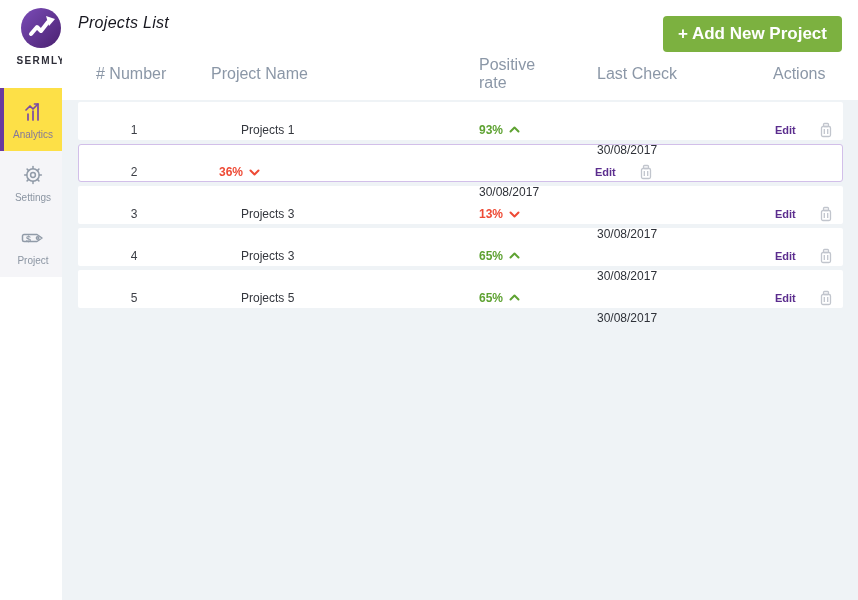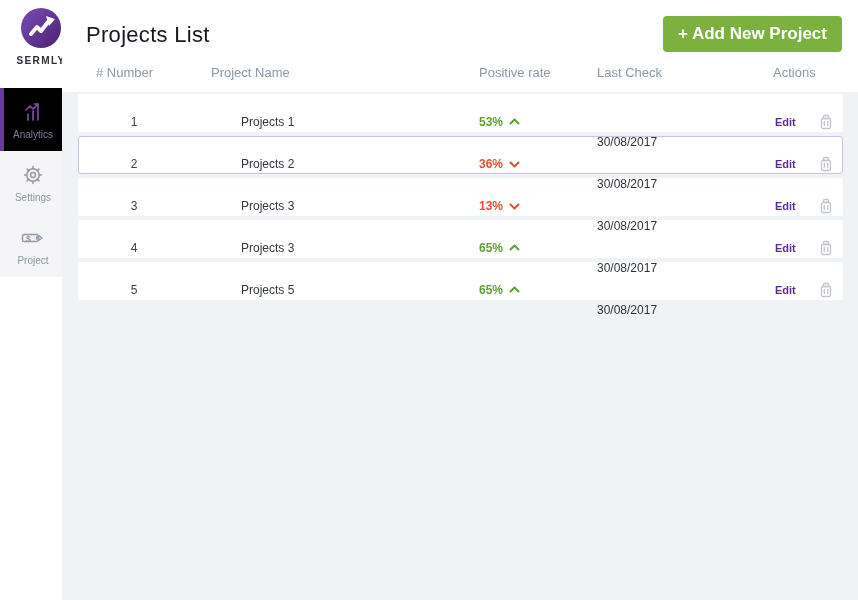--- a/index.html
+++ b/index.html
@@ -28,7 +28,7 @@
   
   .main { flex:1; display:flex; flex-direction:column; min-width:0; background:#ffffff; }
   .main-header { height:56px; display:flex; align-items:flex-start; justify-content:space-between; padding:14px 16px 0 16px; }
-  .page-title { margin:8px; font-size:22px; font-weight:400; letter-spacing:.3px; color:#17171f; }
+  .page-title { margin:0; font-size:16px; font-weight:400; letter-spacing:.3px; color:#17171f;font-style:italic; }
   .add-btn {
     background:#7cb140; color:#ffffff; border:none; border-radius:4px;
     font-family:"Liberation Sans", sans-serif; font-size:17px; font-weight:bold;

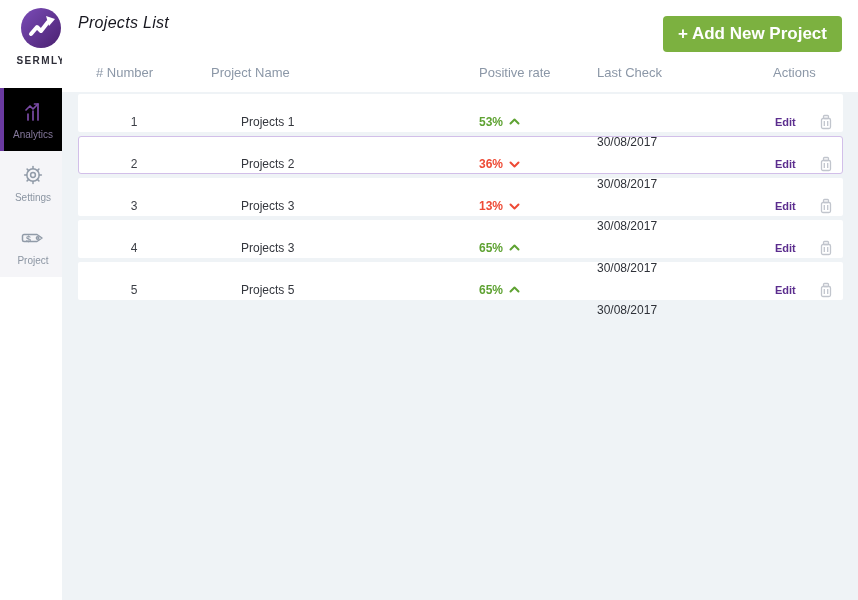--- a/index.html
+++ b/index.html
@@ -37,7 +37,7 @@
 
   .grid-cols { display:grid; grid-template-columns:110px 260px 118px 180px 1fr; align-items:center; }
 
-  .table-head { height:32px; margin:0 15px 4px 16px; font-size:13px; color:#8b97a7; }
+  .table-head { height:32px; margin:0 15px 12px 16px; font-size:16px; color:#8b97a7; }
   .h-number  { padding-left:18px; }
   .h-name    { padding-left:23px; }
   .h-rate    { padding-left:31px; }

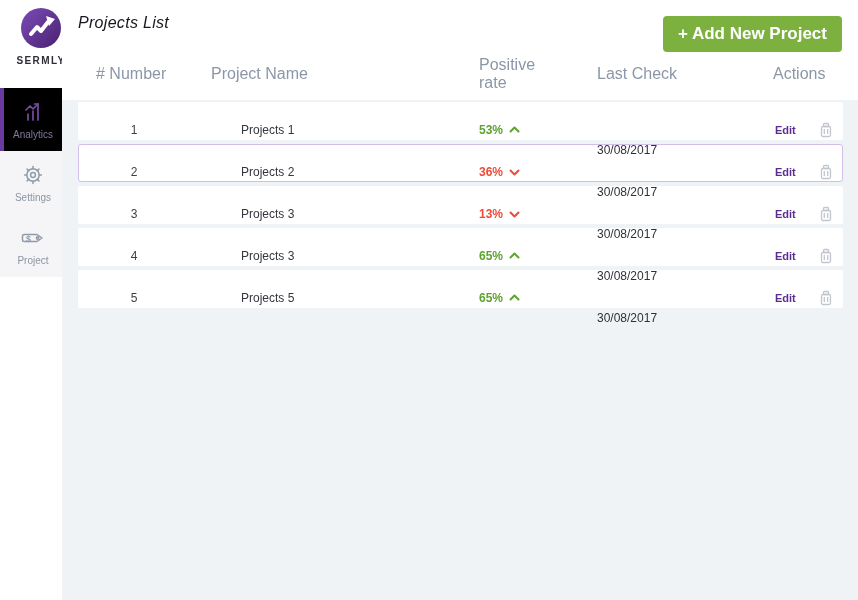--- a/index.html
+++ b/index.html
@@ -20,7 +20,7 @@
     display:flex; flex-direction:column; align-items:center;
     padding:13px 0 11px; border-left:4px solid transparent; cursor:pointer;
   }
-  .menu-item[data-active="true"] { background:#000000; border-left-color:#6a3aa0; }
+  .menu-item[data-active="true"] { background:#fde047; border-left-color:#6a3aa0; }
   .menu-label { font-size:10px; color:#8b95a2; margin-top:6px; }
   .menu-item[data-active="true"] .menu-label { color:#84789b; }
   .menu-icon svg { display:block; }

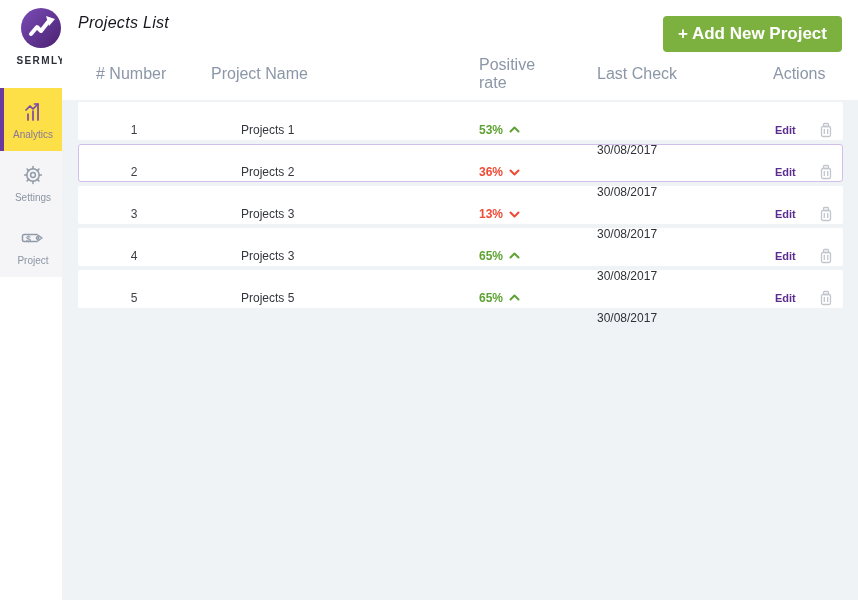--- a/index.html
+++ b/index.html
@@ -150,7 +150,7 @@
         <span class="c-number">1</span>
         <span class="c-name">Projects 1</span>
         <span class="c-rate" data-trend="up">
-          <span>53%</span>
+          <span>93%</span>
           <span class="chevron-up">
               <svg width="11" height="8" viewBox="0 0 11 8">
                 <polyline points="1.5,5.5 5.5,1.5 9.5,5.5" fill="none" stroke="currentColor" stroke-width="2" stroke-linecap="round" stroke-linejoin="round"></polyline>

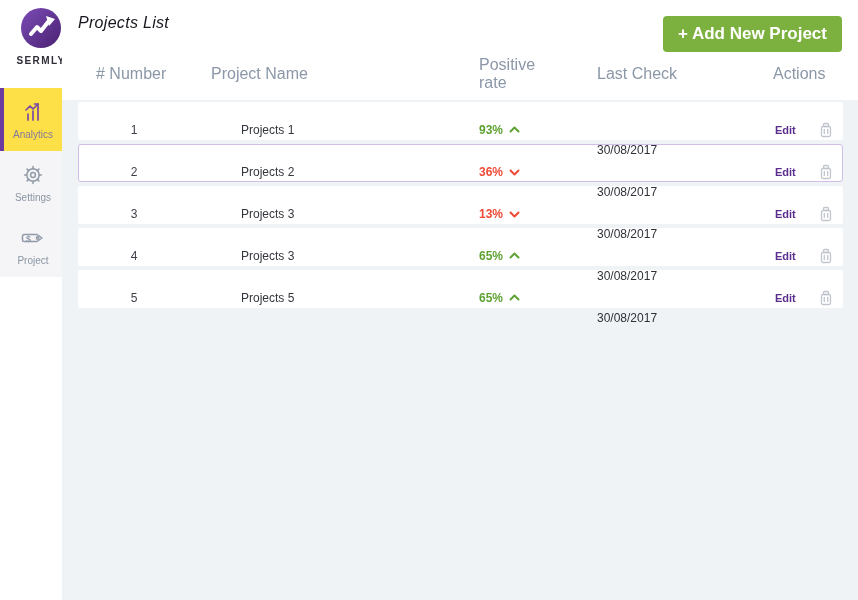--- a/index.html
+++ b/index.html
@@ -172,7 +172,6 @@
 
       <div class="row grid-cols" data-selected="true">
         <span class="c-number">2</span>
-        <span class="c-name">Projects 2</span>
         <span class="c-rate" data-trend="down">
           <span>36%</span>
 

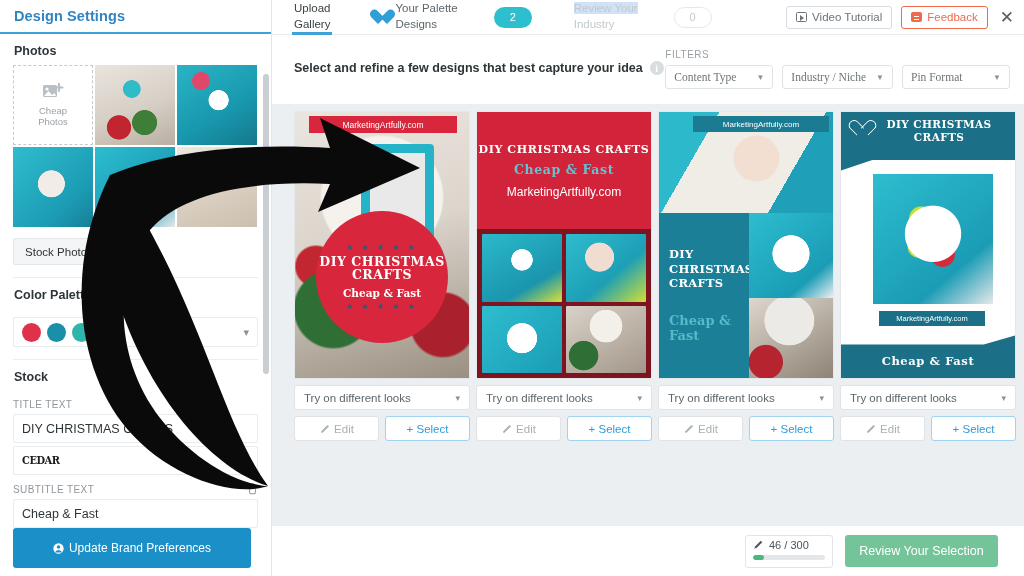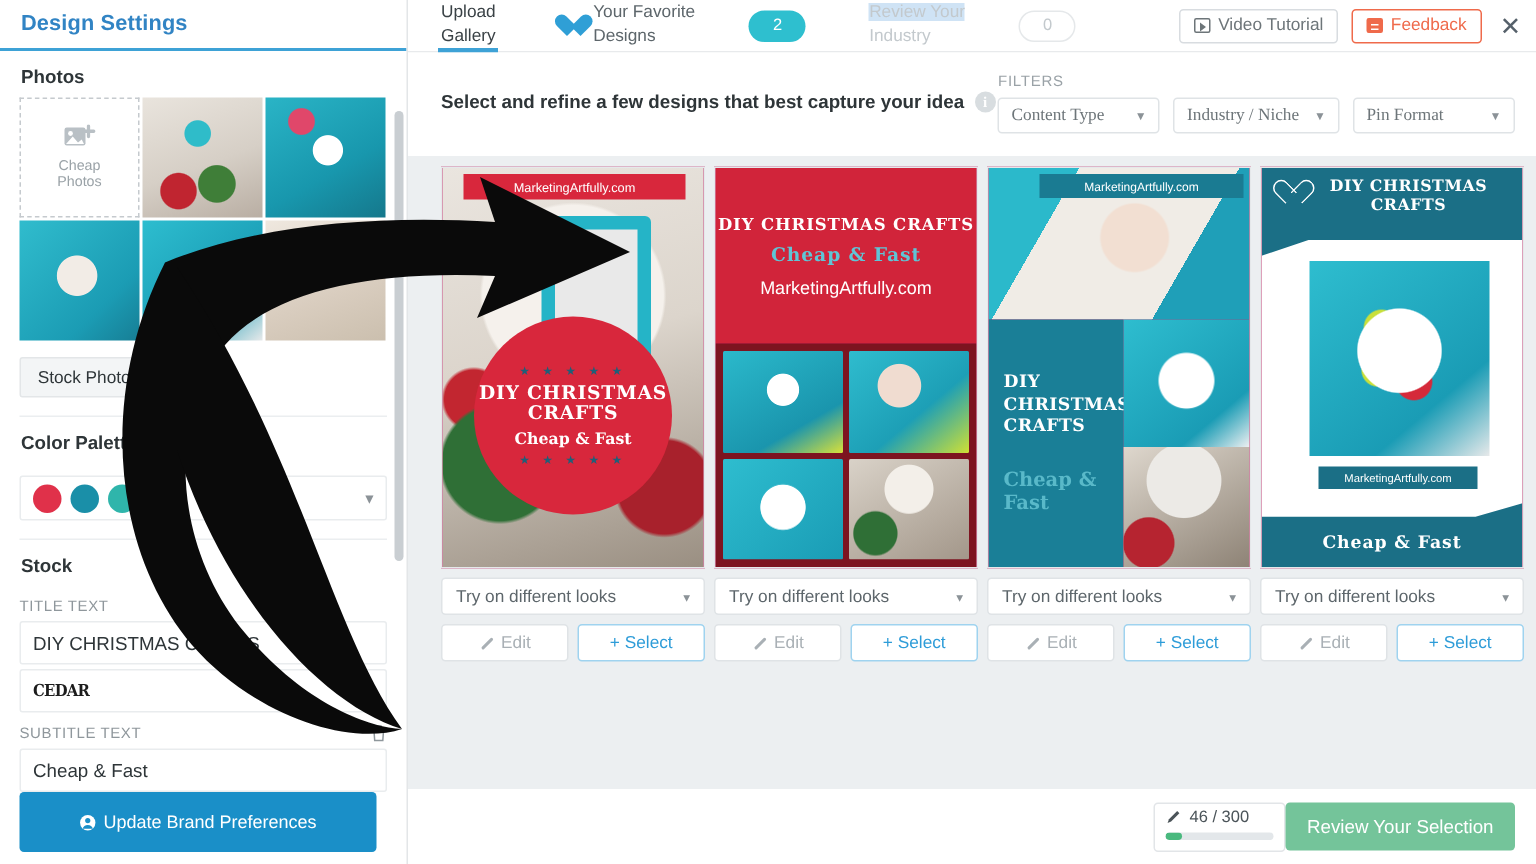--- a/index.html
+++ b/index.html
@@ -462,7 +462,7 @@
     <div class="nav-tab" style="margin-left:20px;">
       <span class="heart"></span>
       <div class="t-label">
-        <span>Your Favorite</span><br><span>Designs</span>
+        <span>Your Palette</span><br><span>Designs</span>
       </div>
       <span class="badge-pill" style="margin-left:28px;">2</span>
     </div>

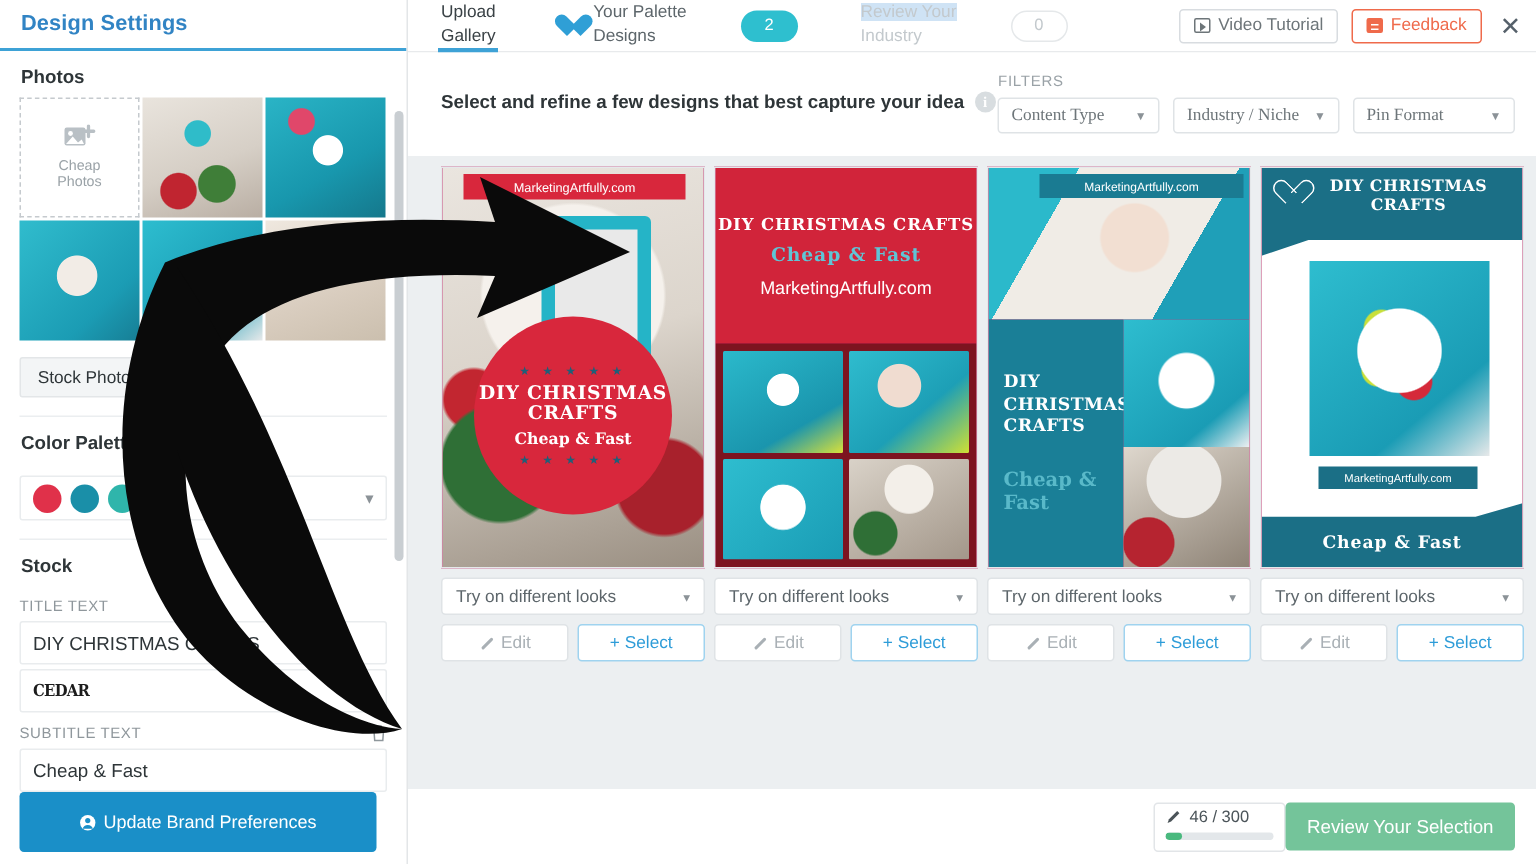--- a/index.html
+++ b/index.html
@@ -210,7 +210,7 @@
   }
   .card { width: 176px; }
   .card-img {
-    width: 176px; height: 268px; background: #be185d;
+    width: 176px; height: 268px; background: #c2410c;
     border: 1px solid #e5e8ea; position: relative; overflow: hidden;
     cursor: pointer;
   }

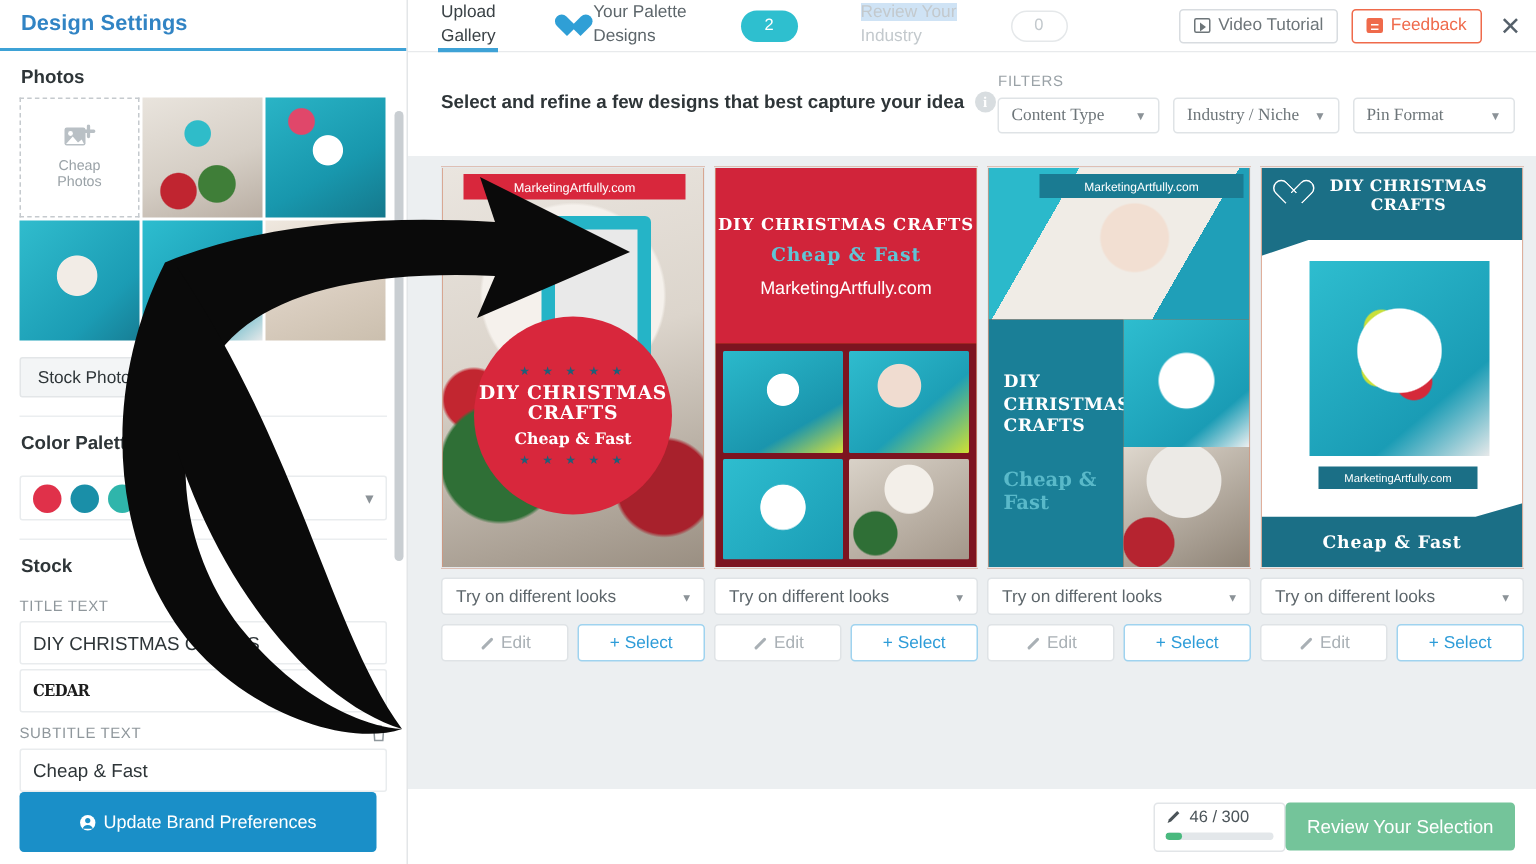--- a/index.html
+++ b/index.html
@@ -341,7 +341,7 @@
   #footer {
     position: absolute; left: 272px; bottom: 0; width: 752px; height: 50px;
     background: #ffffff; display: flex; align-items: center;
-    justify-content: flex-end; padding-right: 14px; 
+    justify-content: flex-end; padding-right: 26px; gap: 12px;
   }
   #credits {
     width: 88px; height: 33px; border: 1px solid #e2e5e8; border-radius: 3px;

**Task statement**.
Within the records above, count the lines that contain "menu" and give the number with nothing added.

**Answer to this task**.
5